Storia

Lettera a Rosa Luxemburg (1871 Zamość, in Polonia (all’epoca Impero russo) assassinata a Berlino nel 1919

Una lettera a Rosa Luxemburg per interrogare il senso della rivoluzione oggi, tra parola svuotata e pratica dimenticata. Libertà, dissenso, tenerezza e responsabilità come nodi politici irrisolti. Per ricordare che senza cuore la lotta diventa apparato.

19 Dicembre 2025

Ti scrivo dal punto in cui la parola rivoluzione è diventata una parola leggera, quasi da conversazione. La si pronuncia e non succede niente. Tu invece l’hai pronunciata e ti è entrata nella carne. Non come eroismo, come prezzo. Non come posa, come conseguenza.

Ti scrivo perché eri capace di una cosa che oggi sembra impossibile. Tenere insieme la durezza e la delicatezza. La lotta e la luce. La disciplina della mente e il tremore davanti a un ramo, a un animale, a una stagione che cambia. In carcere, mentre la storia stringeva il cappio, hai scritto una frase che non è un ornamento, è una dichiarazione di umanità contro il cinismo. “Attendo la primavera come una cinciallegra.” Non è fuga. È resistenza. È dire io non divento la mia prigione. Io non divento la violenza che mi circonda.

Ti scrivo perché ti hanno trasformata in un santino rosso, e così ti hanno tolto la cosa più pericolosa che avevi. La libertà. Tu eri libera anche dentro la tua parte. E questo è il punto che molti non sopportano. Hai difeso la libertà di chi dissente, non come gentilezza ma come struttura della liberazione. Perché senza quella libertà la giustizia si trasforma in apparato, e l’apparato si prende tutto, anche i vivi.

Tu non eri fatta per la propaganda. Eppure, sapevi parlare al popolo, non dall’alto, ma da dentro. Senza pietismo. Senza estetica della miseria. Con quella chiarezza che nasce quando non stai vendendo nulla, nemmeno te stessa. Il tuo pensiero non chiedeva adorazione, chiedeva responsabilità. E la responsabilità è un dolore, perché ti costringe a scegliere senza purezza.

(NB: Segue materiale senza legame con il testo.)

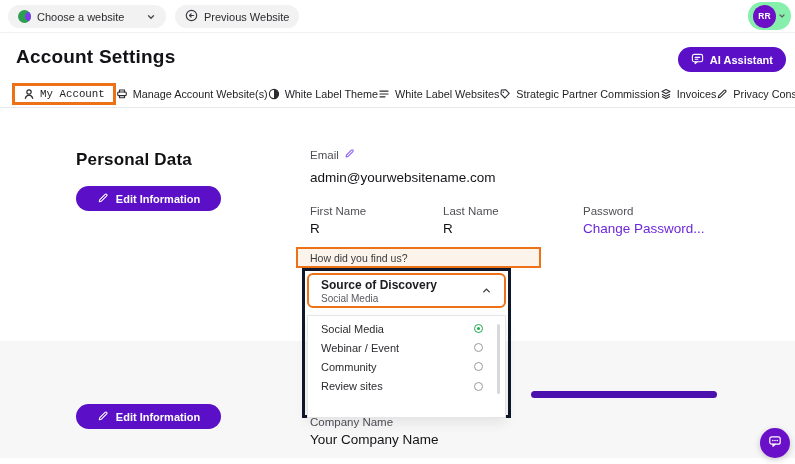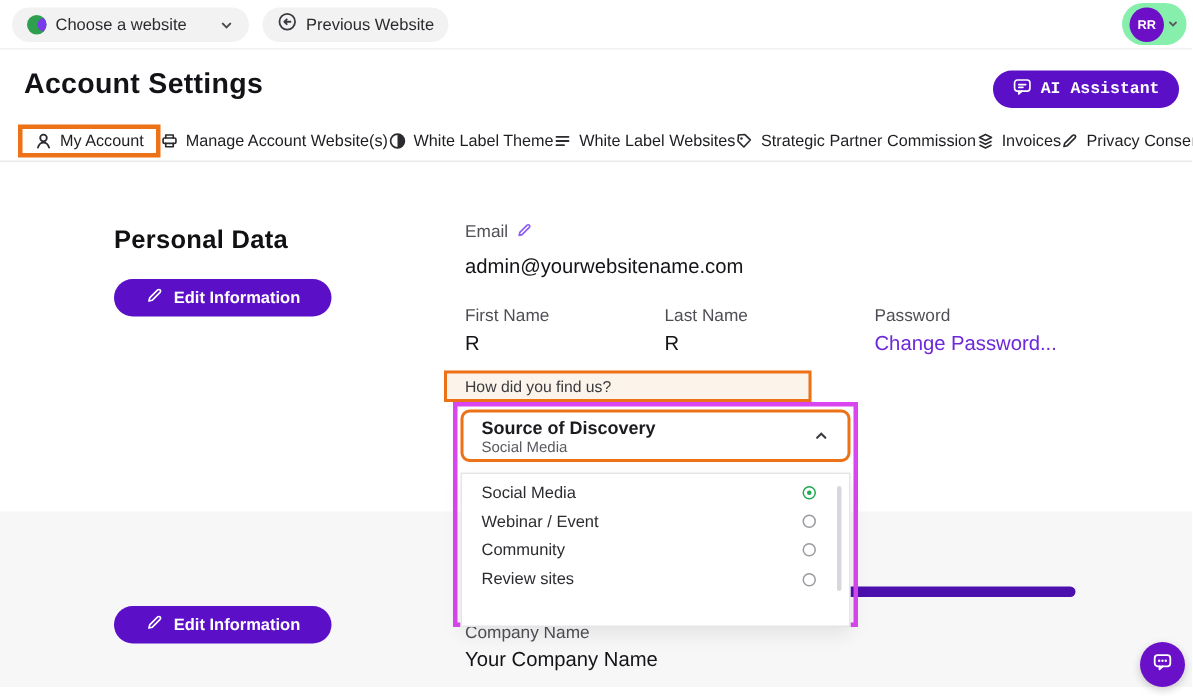--- a/index.html
+++ b/index.html
@@ -21,7 +21,7 @@
 
   
   .page-title { position:absolute; left:16px; top:46px; font-size:19px; font-weight:700; color:#121217; letter-spacing:.2px; }
-  .ai-btn { position:absolute; right:9px; top:47px; height:25px; background:#5b0fc7; border:none; border-radius:13px; color:#fff; font-family:Liberation Mono, monospace; font-size:11px; font-weight:700; display:flex; align-items:center; gap:6px; padding:0 13px; cursor:pointer; }
+  .ai-btn { position:absolute; right:9px; top:47px; height:25px; background:#5b0fc7; border:none; border-radius:13px; color:#fff; font-family:Liberation Sans, sans-serif; font-size:11px; font-weight:700; display:flex; align-items:center; gap:6px; padding:0 13px; cursor:pointer; }
 
   
   .tabbar { position:absolute; left:12px; top:81px; width:776px; height:26px; display:flex; align-items:center; justify-content:space-between; }

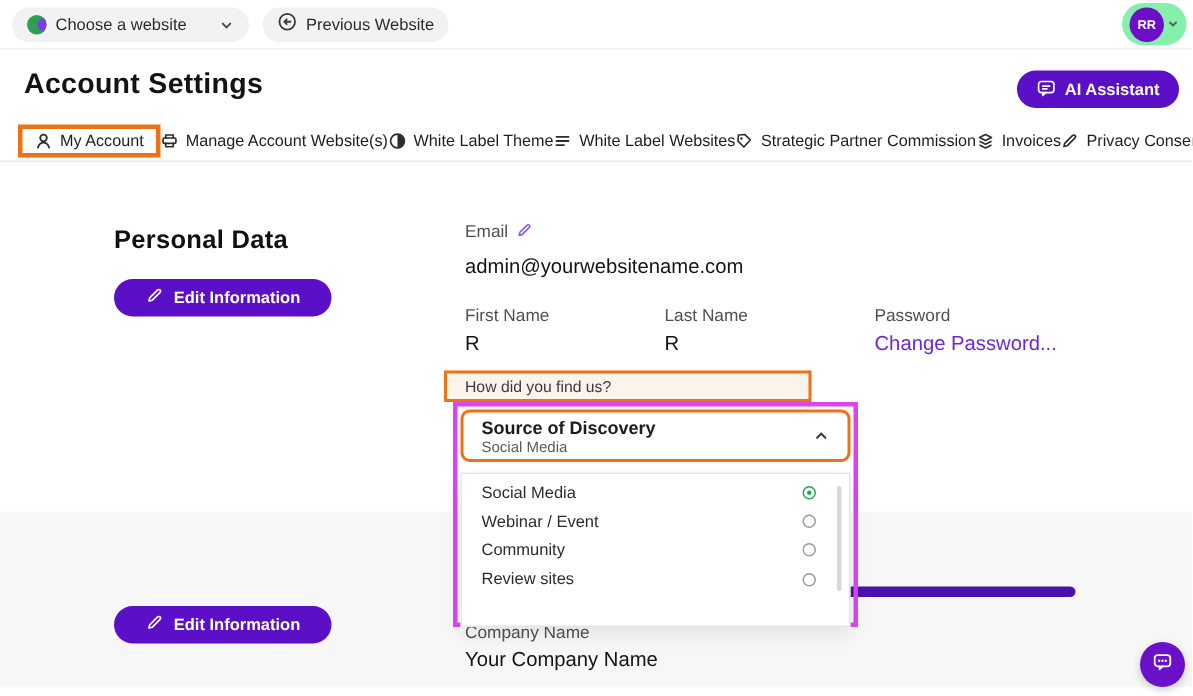--- a/index.html
+++ b/index.html
@@ -27,7 +27,7 @@
   .tabbar { position:absolute; left:12px; top:81px; width:776px; height:26px; display:flex; align-items:center; justify-content:space-between; }
   .tabbar-line { position:absolute; left:0; top:107px; width:795px; height:1px; background:#e9e9ec; }
   .tab { display:flex; align-items:center; gap:5px; font-size:10.8px; font-weight:500; color:#1e1e22; white-space:nowrap; cursor:pointer; padding:3px 0; }
-  .tab.active { border:3px solid #ed7117; border-radius:0; padding:2px 8px; }
+  .tab.active { border:3px solid #ed7117; border-radius:0; padding:2px 8px;font-family:Liberation Mono, monospace; }
   .tab svg { display:block; }
 
   

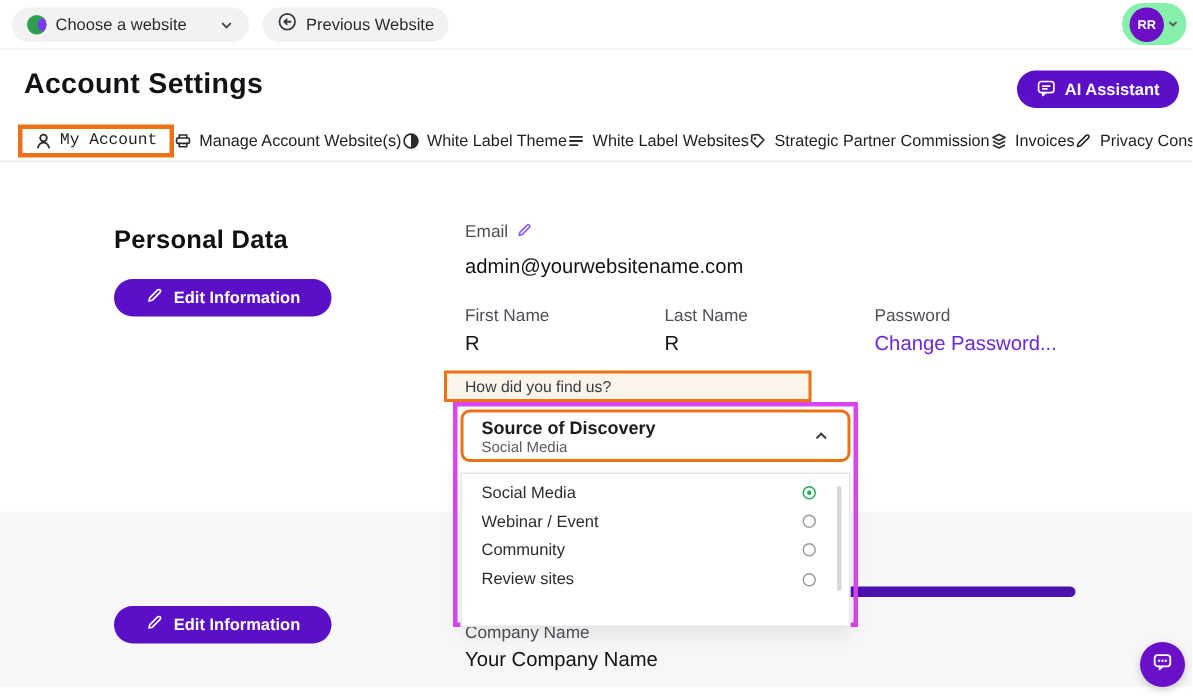--- a/index.html
+++ b/index.html
@@ -45,7 +45,7 @@
   
   .q-box { position:absolute; left:296px; top:247px; width:245px; height:21px; border:2px solid #ed7117; background:#fcf4eb; display:flex; align-items:center; padding-left:12px; z-index:5; }
   .q-box .q { font-size:10.5px; color:#3a3a3e; }
-  .annot-box { position:absolute; left:302px; top:268px; width:270px; height:150px; border:3px solid #d946ef; z-index:5; }
+  .annot-box { position:absolute; left:302px; top:268px; width:209px; height:150px; border:3px solid #0f172a; z-index:5; }
   .select-wrap { position:absolute; left:2px; right:2px; top:2px; height:35px; border:2px solid #ed7117; border-radius:6px; background:#fff; display:flex; align-items:center; padding:0 12px; cursor:pointer; }
   .select-texts { display:flex; flex-direction:column; gap:1px; }
   .select-label { font-size:12px; font-weight:600; color:#1c1c20; }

Ti scrivo perché sei stata uccisa anche dopo essere stata uccisa. Ti hanno usata. Ti hanno semplificata. Ti hanno resa slogan. E così hanno evitato di ascoltare ciò che ancora oggi fa paura. Che non esiste emancipazione senza una trasformazione materiale della vita, che non esiste politica degna se dimentica gli ultimi, che non esiste futuro se la tenerezza viene derisa come debolezza.

Mi importa quella tua primavera. Mi importa quella cinciallegra. Perché dice che la rivoluzione non è solo abbattere. È anche custodire ciò che il potere vuole spegnere. La capacità di sentire. Di vedere. Di non diventare duri per forza. Di non scambiare la durezza con la grandezza.

Ti scrivo per dirti che il tuo nome non mi serve come bandiera. Mi serve come ferita. Mi serve come misura. Mi serve come crinale, quello in cui la politica non tradisce l’umano mentre cerca di cambiare il mondo.

E se devo imparare qualcosa da te, è questo. Non basta avere ragione. Bisogna non perdere il cuore mentre si lotta.